» AIM OF THE EXERCISE
Start at the line below containing "2020-03-25: 9500000 -> 7479000" and stop at the line containing "00:27: none -> 11.2". Repeat every line of that stretch exactly, and nothing outside it.

(SOURCE RECORDS Opens)

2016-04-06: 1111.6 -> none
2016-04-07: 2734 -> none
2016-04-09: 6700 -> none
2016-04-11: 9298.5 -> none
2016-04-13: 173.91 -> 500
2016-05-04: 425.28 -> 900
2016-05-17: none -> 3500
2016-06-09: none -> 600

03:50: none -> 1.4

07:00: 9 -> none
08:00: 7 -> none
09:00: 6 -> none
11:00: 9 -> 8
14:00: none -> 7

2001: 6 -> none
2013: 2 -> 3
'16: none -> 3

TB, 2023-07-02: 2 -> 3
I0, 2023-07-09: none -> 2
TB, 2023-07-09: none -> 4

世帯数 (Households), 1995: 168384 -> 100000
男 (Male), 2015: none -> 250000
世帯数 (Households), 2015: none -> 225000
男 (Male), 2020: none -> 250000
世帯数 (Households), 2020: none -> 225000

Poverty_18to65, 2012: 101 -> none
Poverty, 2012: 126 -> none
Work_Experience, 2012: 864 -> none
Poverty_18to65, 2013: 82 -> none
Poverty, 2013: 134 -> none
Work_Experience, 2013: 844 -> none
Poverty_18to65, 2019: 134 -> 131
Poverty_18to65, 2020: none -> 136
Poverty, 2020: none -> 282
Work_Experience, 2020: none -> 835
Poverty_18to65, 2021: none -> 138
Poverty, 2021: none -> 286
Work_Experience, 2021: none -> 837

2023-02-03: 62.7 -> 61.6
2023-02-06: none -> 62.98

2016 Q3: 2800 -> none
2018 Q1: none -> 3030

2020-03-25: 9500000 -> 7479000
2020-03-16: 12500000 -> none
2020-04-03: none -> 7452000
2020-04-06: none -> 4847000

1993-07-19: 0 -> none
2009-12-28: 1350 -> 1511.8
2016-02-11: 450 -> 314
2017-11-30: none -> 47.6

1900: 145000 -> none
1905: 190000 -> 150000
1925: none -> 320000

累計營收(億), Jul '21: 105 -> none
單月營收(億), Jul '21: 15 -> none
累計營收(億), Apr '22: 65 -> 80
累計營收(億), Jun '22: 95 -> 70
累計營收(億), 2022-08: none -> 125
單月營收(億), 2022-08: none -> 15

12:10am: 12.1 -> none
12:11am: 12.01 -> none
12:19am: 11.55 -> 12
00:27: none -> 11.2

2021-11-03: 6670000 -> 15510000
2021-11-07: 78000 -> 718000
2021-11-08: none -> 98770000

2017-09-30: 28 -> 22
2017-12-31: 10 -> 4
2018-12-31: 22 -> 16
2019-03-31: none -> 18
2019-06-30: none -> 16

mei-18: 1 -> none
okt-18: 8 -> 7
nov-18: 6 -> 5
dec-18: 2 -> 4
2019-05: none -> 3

(SOURCE RECORDS Closes)

» SOLVED PROBLEM
2020-03-25: 9500000 -> 7479000
2020-03-16: 12500000 -> none
2020-04-03: none -> 7452000
2020-04-06: none -> 4847000

1993-07-19: 0 -> none
2009-12-28: 1350 -> 1511.8
2016-02-11: 450 -> 314
2017-11-30: none -> 47.6

1900: 145000 -> none
1905: 190000 -> 150000
1925: none -> 320000

累計營收(億), Jul '21: 105 -> none
單月營收(億), Jul '21: 15 -> none
累計營收(億), Apr '22: 65 -> 80
累計營收(億), Jun '22: 95 -> 70
累計營收(億), 2022-08: none -> 125
單月營收(億), 2022-08: none -> 15

12:10am: 12.1 -> none
12:11am: 12.01 -> none
12:19am: 11.55 -> 12
00:27: none -> 11.2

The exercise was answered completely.